DOI:10.1261/rna.673407
PMID:17804642
原文链接:https://pmc.ncbi.nlm.nih.gov/articles/PMC2040099/
Abstract

The p53 tumor suppressor protein is typically considered to be a sequence-specific DNA-binding transcription factor. However, reports over the last 15 years have described RNA binding by p53 in a variety of contexts, suggesting the possibility of new p53 functions. It is clear that p53-RNA interactions are mediated by a nucleic acid-binding domain of p53 independent of the sequence-specific core domain responsible for DNA recognition. Reports disagree on several aspects of the putative RNA interaction, including sequence specificity and biological relevance. Here we review the history and recent advances in the study of p53-RNA interactions.
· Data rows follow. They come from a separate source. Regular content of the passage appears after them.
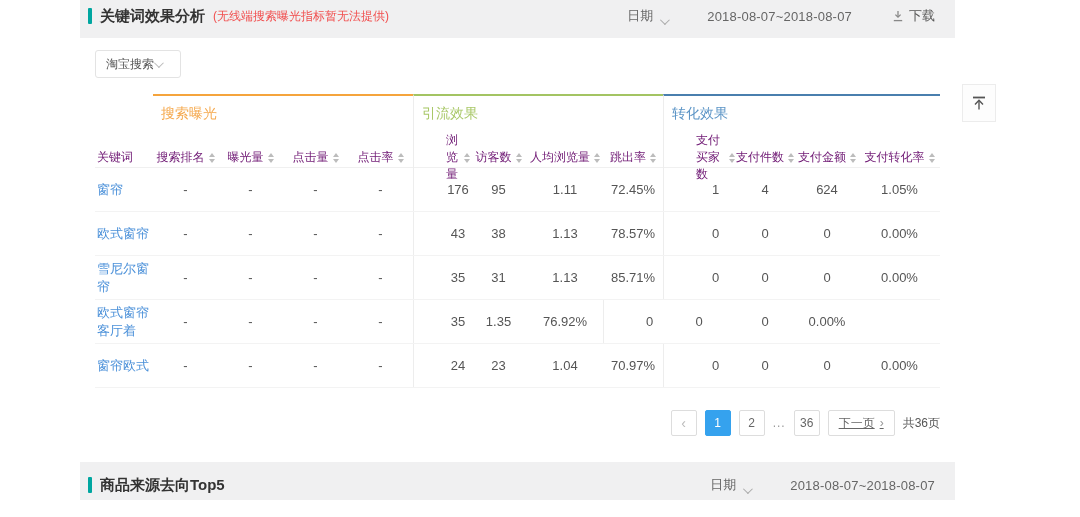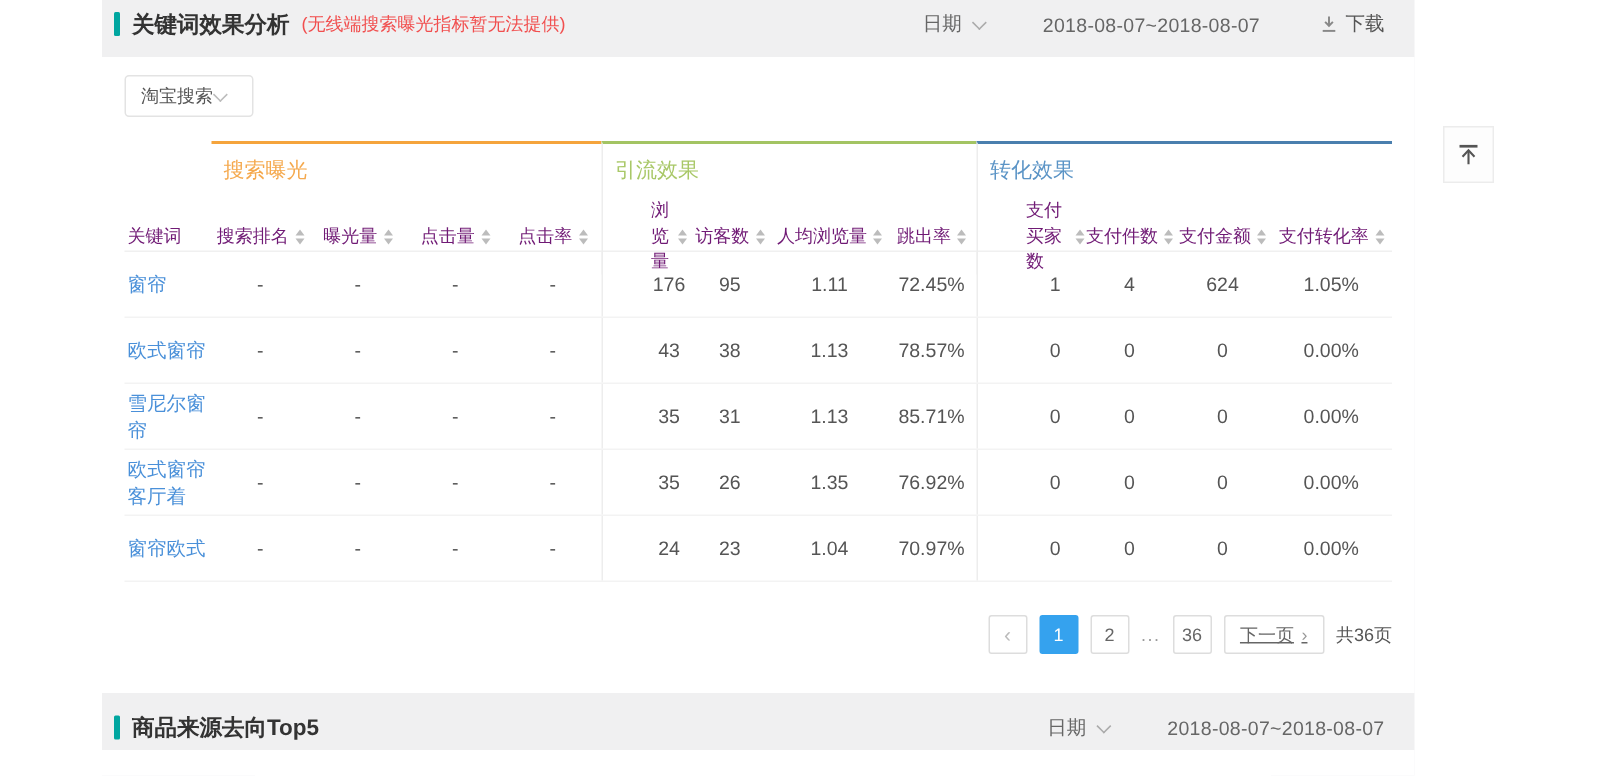--- a/index.html
+++ b/index.html
@@ -1,29 +1,29 @@
 <!DOCTYPE html>
 <html><head>
 <meta charset="utf-8">
 <style>
   * { margin:0; padding:0; box-sizing:border-box; }
   body {
     width:1080px; height:517px; background:#ffffff; position:relative; overflow:hidden;
     font-family:"Liberation Sans","DejaVu Sans",sans-serif;
   }
-  .content-col { position:absolute; left:68px; top:0; width:875px; height:517px; background:#f0f0f1; }
+  .content-col { position:absolute; left:80px; top:0; width:875px; height:517px; background:#f0f0f1; }
 
   
   .section-bar { height:32px; display:flex; align-items:center; justify-content:space-between; padding:0 20px 0 8px; }
   .sec-left { display:flex; align-items:center; gap:8px; }
   .accent-bar { width:4px; height:16px; background:#00a6a0; border-radius:1px; }
   .sec-title { font-size:15px; font-weight:bold; color:#333; }
   .sec-note { font-size:12px; color:#f14f4f; margin-left:0; }
   .sec-right { display:flex; align-items:center; gap:40px; font-size:13px; color:#666; }
-  .date-filter { display:flex; align-items:center; cursor:pointer; color:#666; }
+  .date-filter { display:flex; align-items:flex-end; cursor:pointer; color:#666; }
   .chev { width:7px; height:7px; border-right:1.5px solid #aaa; border-bottom:1.5px solid #aaa;
           transform:rotate(45deg) translateY(-2px); display:inline-block; margin-left:7px; }
   .date-range { color:#666; letter-spacing:0.2px; }
   .download-btn { display:flex; align-items:center; gap:5px; color:#555; cursor:pointer; }
 
   
   .card { background:#fff; }
   .card1 { margin-top:6px; height:424px; padding:12px 15px 0; }
   .card2 { height:17px; }
 
@@ -258,21 +258,20 @@
     </div>
     <div class="grid-row data-row">
       <div class="dcell kw">
           <a class="kw-link">欧式窗帘客厅着</a>
         </div>
       <div class="dcell">-</div>
       <div class="dcell">-</div>
       <div class="dcell">-</div>
       <div class="dcell">-</div>
       <div class="dcell sep">35</div>
-      <div class="dcell">26</div>
       <div class="dcell">1.35</div>
       <div class="dcell">76.92%</div>
       <div class="dcell sep">0</div>
       <div class="dcell">0</div>
       <div class="dcell">0</div>
       <div class="dcell">0.00%</div>
     </div>
     <div class="grid-row data-row">
       <div class="dcell kw">
           <a class="kw-link">窗帘欧式</a>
We argue that p53-RNA interactions are sequence nonspecific and depend on incomplete post-translational modification of the p53 C-terminal domain when the protein is expressed in heterologous systems. It is unknown what fraction of p53 protein exists in a state competent for RNA binding in vivo. Thus, potential physiological roles of p53-RNA interactions remain mysterious.

摘要

p53肿瘤抑制蛋白通常被认为是一种序列特异性的DNA结合转录因子。然而,过去15年的报告描述了在多种情况下p53与RNA的结合,这暗示了p53具有新功能的可能性。很明显,p53与RNA的相互作用是由p53的一个核酸结合结构域介导的,该结构域独立于负责DNA识别的序列特异性核心结构域。关于假定的RNA相互作用的几个方面,报告存在分歧,包括序列特异性和生物学相关性。在这里,我们回顾了p53与RNA相互作用研究的历史和最新进展。我们认为,当该蛋白在异源系统中表达时,p53与RNA的相互作用是非序列特异性的,并且依赖于p53 C末端结构域不完全的翻译后修饰。目前尚不清楚在体内有多少比例的p53蛋白处于能够与RNA结合的状态。因此,p53与RNA相互作用的潜在生理作用仍然是个谜。